Movimiento artístico panhispánico (1888-1916). Se divide en dos etapas: una sensorial y otra más personal y profunda. Aunque cronológicamente coincide con el 98, el Modernismo es más cosmopolita y busca la belleza, mientras que el 98 reacciona ante la realidad política y social de España.

Rubén Darío

Figura cumbre del movimiento. Su obra Azul… (1888) establece los elementos típicos del modernismo, mientras que Cantos de vida y esperanza (1905) refleja una mayor angustia vital.

Antonio Machado: Esencialidad y Tiempo

Machado concibe la poesía como «el diálogo del hombre con su tiempo». Sus temas principales son la esencialidad y la temporalidad, utilizando símbolos como la tarde, el agua, la fuente y los sueños.

  • Soledades. Galerías. Otros poemas: Adscrito al modernismo español, predomina la melancolía y la búsqueda del yo.
  • Campos de Castilla: Obra de madurez con preocupación social. El paisaje castellano es una proyección de su estado de ánimo y de la historia nacional. Incluye los «Proverbios y cantares».
  • Nuevas canciones: Poesía de carácter filosófico. Destacan sus Poesías de la guerra.

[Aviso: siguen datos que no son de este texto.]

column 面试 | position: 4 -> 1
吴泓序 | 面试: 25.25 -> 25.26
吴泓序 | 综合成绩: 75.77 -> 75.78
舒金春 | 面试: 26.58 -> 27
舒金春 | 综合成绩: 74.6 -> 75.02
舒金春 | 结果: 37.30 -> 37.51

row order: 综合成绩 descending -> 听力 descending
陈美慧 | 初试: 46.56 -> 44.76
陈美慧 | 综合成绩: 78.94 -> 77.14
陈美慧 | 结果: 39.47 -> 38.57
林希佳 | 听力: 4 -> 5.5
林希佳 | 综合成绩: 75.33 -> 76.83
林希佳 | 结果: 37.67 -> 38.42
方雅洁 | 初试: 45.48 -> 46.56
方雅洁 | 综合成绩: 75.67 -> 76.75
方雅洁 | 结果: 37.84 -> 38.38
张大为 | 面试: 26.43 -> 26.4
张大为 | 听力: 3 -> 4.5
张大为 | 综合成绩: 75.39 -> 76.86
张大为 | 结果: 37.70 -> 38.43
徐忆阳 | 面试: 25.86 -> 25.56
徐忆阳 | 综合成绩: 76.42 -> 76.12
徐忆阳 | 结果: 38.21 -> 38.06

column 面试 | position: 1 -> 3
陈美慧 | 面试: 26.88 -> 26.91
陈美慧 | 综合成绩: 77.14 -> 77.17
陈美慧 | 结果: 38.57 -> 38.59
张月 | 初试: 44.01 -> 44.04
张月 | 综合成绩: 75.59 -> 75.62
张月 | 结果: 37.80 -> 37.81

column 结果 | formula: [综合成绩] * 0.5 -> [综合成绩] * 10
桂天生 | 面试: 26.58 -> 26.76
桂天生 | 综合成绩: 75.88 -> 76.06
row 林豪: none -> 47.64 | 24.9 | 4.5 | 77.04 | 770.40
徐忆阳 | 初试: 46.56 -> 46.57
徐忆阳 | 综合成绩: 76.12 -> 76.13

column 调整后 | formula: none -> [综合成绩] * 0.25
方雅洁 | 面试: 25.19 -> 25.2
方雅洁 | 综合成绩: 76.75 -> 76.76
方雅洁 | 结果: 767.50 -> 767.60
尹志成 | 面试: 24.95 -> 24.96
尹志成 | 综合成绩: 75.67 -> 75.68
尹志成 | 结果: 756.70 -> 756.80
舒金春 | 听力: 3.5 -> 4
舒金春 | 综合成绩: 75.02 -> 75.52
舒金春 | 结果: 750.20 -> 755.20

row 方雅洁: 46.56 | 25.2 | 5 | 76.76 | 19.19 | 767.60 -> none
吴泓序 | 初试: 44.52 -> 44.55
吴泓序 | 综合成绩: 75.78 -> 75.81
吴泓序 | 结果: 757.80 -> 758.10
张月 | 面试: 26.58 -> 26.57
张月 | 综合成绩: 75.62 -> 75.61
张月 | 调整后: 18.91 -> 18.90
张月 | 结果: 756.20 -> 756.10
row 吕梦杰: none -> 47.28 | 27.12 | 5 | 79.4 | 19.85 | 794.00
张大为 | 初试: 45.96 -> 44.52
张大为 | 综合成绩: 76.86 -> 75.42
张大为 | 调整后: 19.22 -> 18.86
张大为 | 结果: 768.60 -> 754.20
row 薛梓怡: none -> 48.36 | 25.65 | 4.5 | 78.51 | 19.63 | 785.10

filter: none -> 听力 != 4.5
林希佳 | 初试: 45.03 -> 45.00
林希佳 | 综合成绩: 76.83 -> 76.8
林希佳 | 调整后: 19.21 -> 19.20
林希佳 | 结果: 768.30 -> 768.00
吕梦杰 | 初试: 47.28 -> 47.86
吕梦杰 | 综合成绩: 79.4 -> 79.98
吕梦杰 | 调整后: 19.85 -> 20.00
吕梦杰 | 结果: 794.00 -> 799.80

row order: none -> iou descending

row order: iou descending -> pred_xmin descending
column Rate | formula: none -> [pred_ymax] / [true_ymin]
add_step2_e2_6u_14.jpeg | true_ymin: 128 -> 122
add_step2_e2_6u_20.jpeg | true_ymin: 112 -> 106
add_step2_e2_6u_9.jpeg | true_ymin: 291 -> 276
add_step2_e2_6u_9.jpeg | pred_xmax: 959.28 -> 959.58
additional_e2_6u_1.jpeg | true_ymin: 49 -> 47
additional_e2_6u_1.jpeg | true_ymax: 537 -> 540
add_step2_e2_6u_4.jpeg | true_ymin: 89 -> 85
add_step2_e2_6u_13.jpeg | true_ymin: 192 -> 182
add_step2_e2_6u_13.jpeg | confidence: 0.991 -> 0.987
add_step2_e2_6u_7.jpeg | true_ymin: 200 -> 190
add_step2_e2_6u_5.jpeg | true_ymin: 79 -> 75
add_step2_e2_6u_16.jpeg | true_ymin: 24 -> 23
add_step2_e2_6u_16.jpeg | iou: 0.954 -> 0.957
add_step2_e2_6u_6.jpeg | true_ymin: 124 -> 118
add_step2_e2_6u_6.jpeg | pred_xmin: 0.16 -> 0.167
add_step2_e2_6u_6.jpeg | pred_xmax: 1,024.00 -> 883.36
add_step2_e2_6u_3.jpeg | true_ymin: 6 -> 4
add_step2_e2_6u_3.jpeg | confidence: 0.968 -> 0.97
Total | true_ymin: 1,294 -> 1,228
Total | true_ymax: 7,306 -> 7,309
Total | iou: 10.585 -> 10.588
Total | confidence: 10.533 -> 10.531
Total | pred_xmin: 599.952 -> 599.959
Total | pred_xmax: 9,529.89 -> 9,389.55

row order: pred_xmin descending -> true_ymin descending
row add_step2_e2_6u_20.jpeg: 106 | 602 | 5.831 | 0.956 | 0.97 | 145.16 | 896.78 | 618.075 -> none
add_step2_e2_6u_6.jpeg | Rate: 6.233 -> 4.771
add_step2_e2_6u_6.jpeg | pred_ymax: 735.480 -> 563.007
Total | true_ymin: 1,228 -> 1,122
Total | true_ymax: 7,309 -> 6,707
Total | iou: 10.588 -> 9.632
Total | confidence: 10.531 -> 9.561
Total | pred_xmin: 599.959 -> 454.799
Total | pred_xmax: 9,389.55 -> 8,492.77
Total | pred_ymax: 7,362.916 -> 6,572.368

Juan Ramón Jiménez: La Búsqueda de la Poesía Pura

Su trayectoria se divide en cuatro etapas principales:

  1. Obras de juventud: Poemas sencillos con toques románticos (Almas de violeta).
  2. Poesía modernista: Centrada en la belleza y la tristeza (La soledad sonora, Platero y yo).
  3. Etapa de «poesía desnuda»: Busca el «nombre exacto de las cosas». Es una poesía intelectual dirigida a minorías (Diario de un poeta recién casado).
  4. Etapa final: Poesía «verdadera» o «suficiente», con una búsqueda incesante de Dios y formas libres (Animal de fondo).

Las Vanguardias Literarias

Futurismo (Marinetti)

Antirromántico por excelencia. Exalta el dinamismo, la rapidez, el deporte y la tecnología (cine, electricidad).

Cubismo (Apollinaire)

Descompone la realidad. Introduce los caligramas (juego tipográfico) y el uso del collage.

Dadaísmo (Tzara)

Basado en el balbuceo infantil «da-da». Utiliza un lenguaje incoherente y preparó el terreno para el surrealismo.

Ultraísmo (Guillermo de la Torre)

Movimiento efímero en España que fusionó elementos futuristas y cubistas, centrándose en temas maquinistas y nuevas imágenes.

Creacionismo (Vicente Huidobro)

Propugna que el poema debe ser una creación autónoma, no una imitación de la naturaleza. El poeta juega con el azar de las palabras.

Surrealismo (André Breton)

La revolución artística más trascendental. Propugna la liberación total del hombre y del lenguaje frente a la lógica. En España, tuvo un impacto inmenso, aunque con un carácter propio, menos ortodoxo, donde lo humano y lo social recuperan protagonismo. Juan Larrea fue uno de sus principales difusores.